TASK BRIEF:
Exercise in exact copying: restate word for word only the lines below from the one containing "flex-direction: none ->" through the one containing "border-bottom: 6px solid", omitting any pictures.

DATA PROVIDED:

_____

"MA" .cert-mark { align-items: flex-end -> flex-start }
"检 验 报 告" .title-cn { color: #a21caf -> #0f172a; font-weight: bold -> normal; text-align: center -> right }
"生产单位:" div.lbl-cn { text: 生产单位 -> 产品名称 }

_____

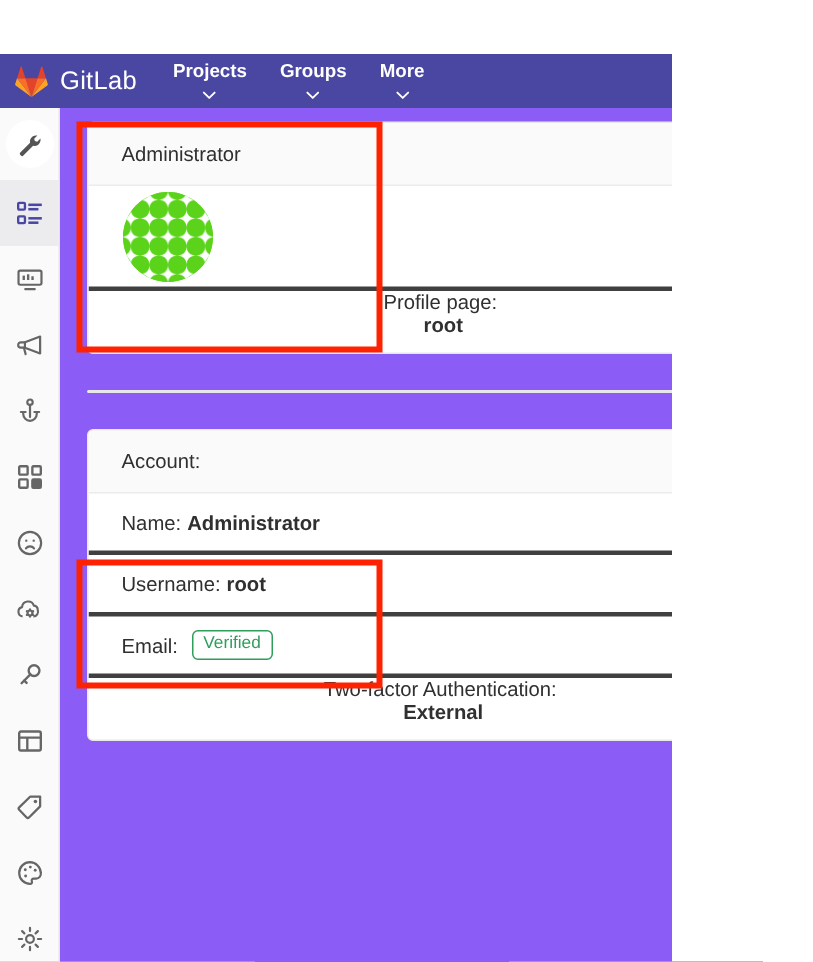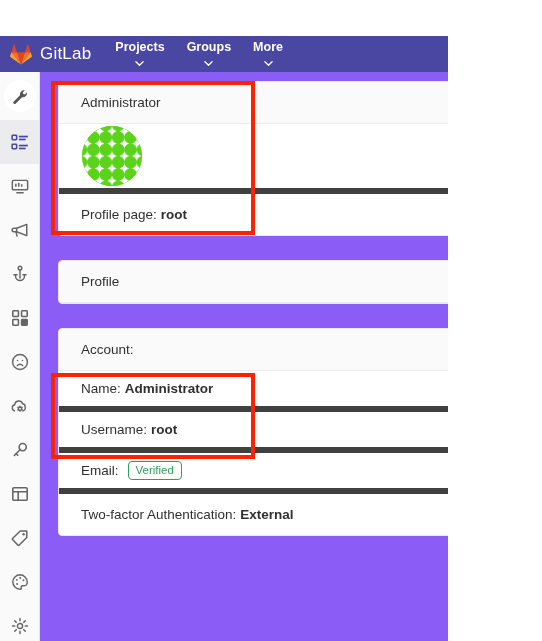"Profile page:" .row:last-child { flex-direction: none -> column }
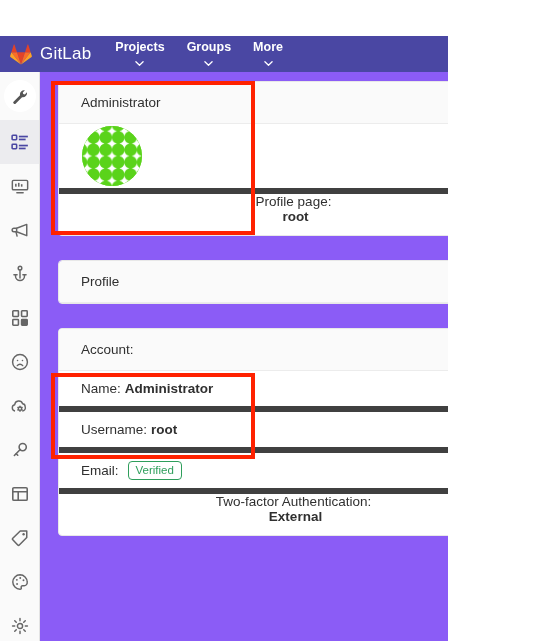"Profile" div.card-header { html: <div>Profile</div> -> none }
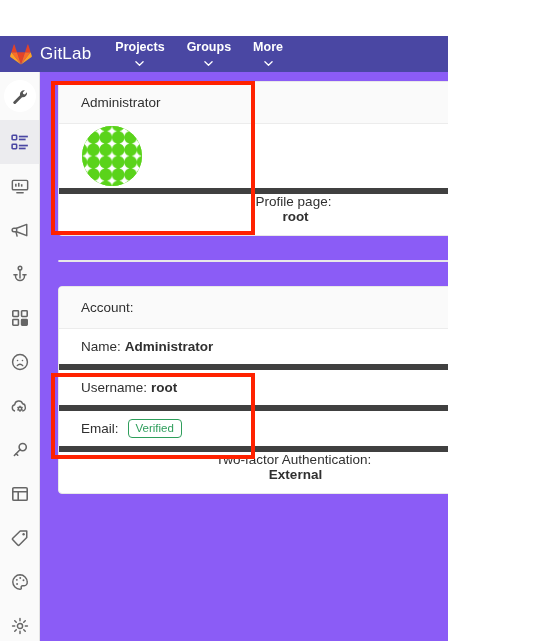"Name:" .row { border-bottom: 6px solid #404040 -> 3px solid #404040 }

_____

RESPONSE TO THIS EXERCISE:
"Profile page:" .row:last-child { flex-direction: none -> column }
"Profile" div.card-header { html: <div>Profile</div> -> none }
"Name:" .row { border-bottom: 6px solid #404040 -> 3px solid #404040 }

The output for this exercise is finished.